◆ EXERCISE REQUIREMENTS ◆
In the entries that follow, find the line containing "border: 3px solid"; from there, copy every line exactly through the line containing "-> <div> <div>MKV</div>".

◆ ENTRIES SHOWN ◆

━━━━━━━━━━━━━━━━━━━━

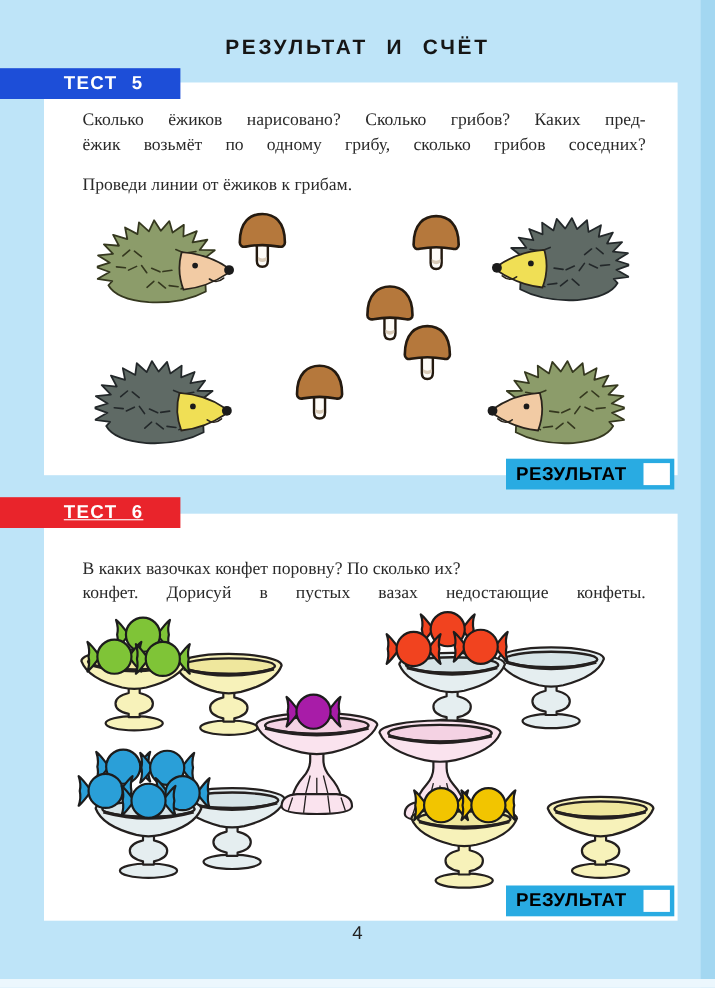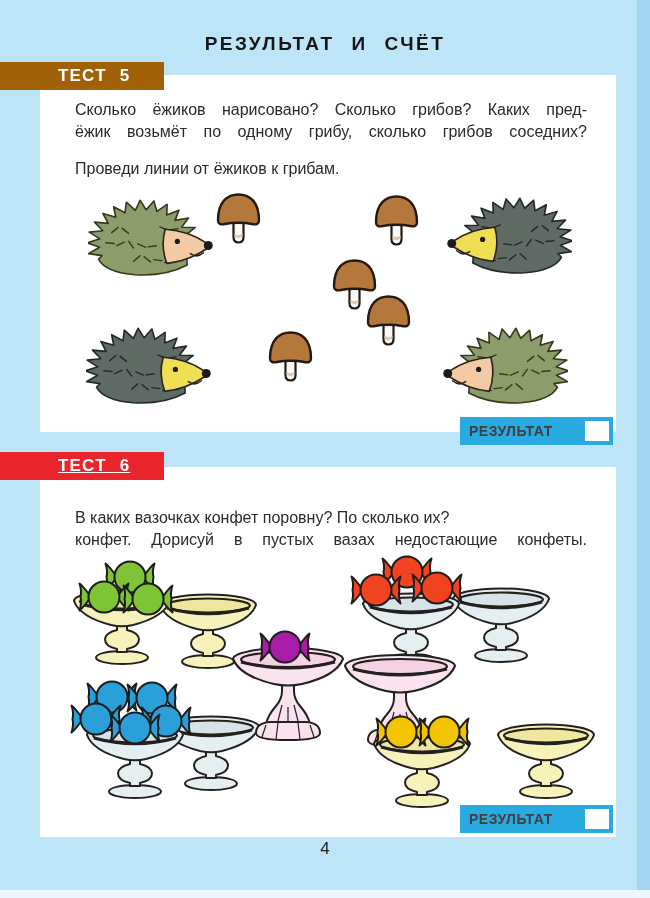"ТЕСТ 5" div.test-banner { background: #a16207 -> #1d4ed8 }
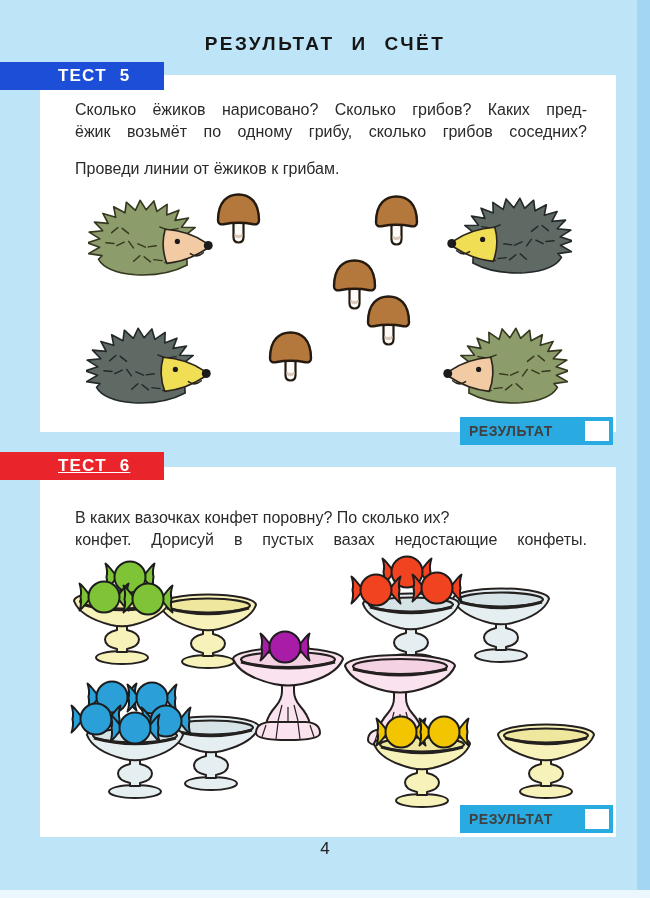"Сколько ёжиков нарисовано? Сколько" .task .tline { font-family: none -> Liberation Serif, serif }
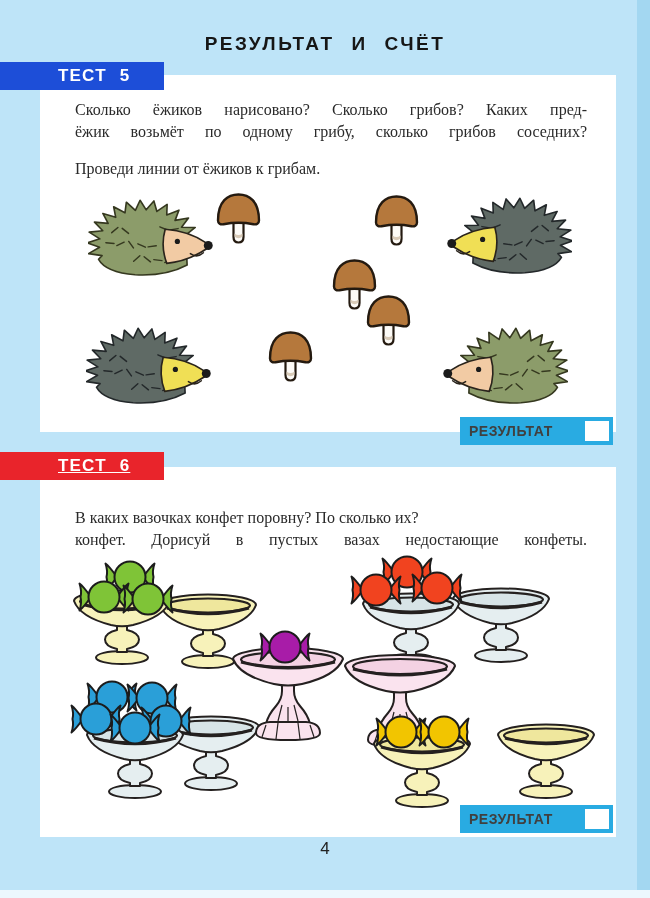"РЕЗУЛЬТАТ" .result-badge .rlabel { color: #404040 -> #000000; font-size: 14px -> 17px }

━━━━━━━━━━━━━━━━━━━━

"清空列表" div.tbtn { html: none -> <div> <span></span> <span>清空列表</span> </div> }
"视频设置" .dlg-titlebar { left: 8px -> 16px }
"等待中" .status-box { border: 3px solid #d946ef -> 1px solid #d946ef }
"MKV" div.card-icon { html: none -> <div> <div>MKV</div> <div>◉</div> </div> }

━━━━━━━━━━━━━━━━━━━━

◆ TASK ANSWER ◆
"等待中" .status-box { border: 3px solid #d946ef -> 1px solid #d946ef }
"MKV" div.card-icon { html: none -> <div> <div>MKV</div> <div>◉</div> </div> }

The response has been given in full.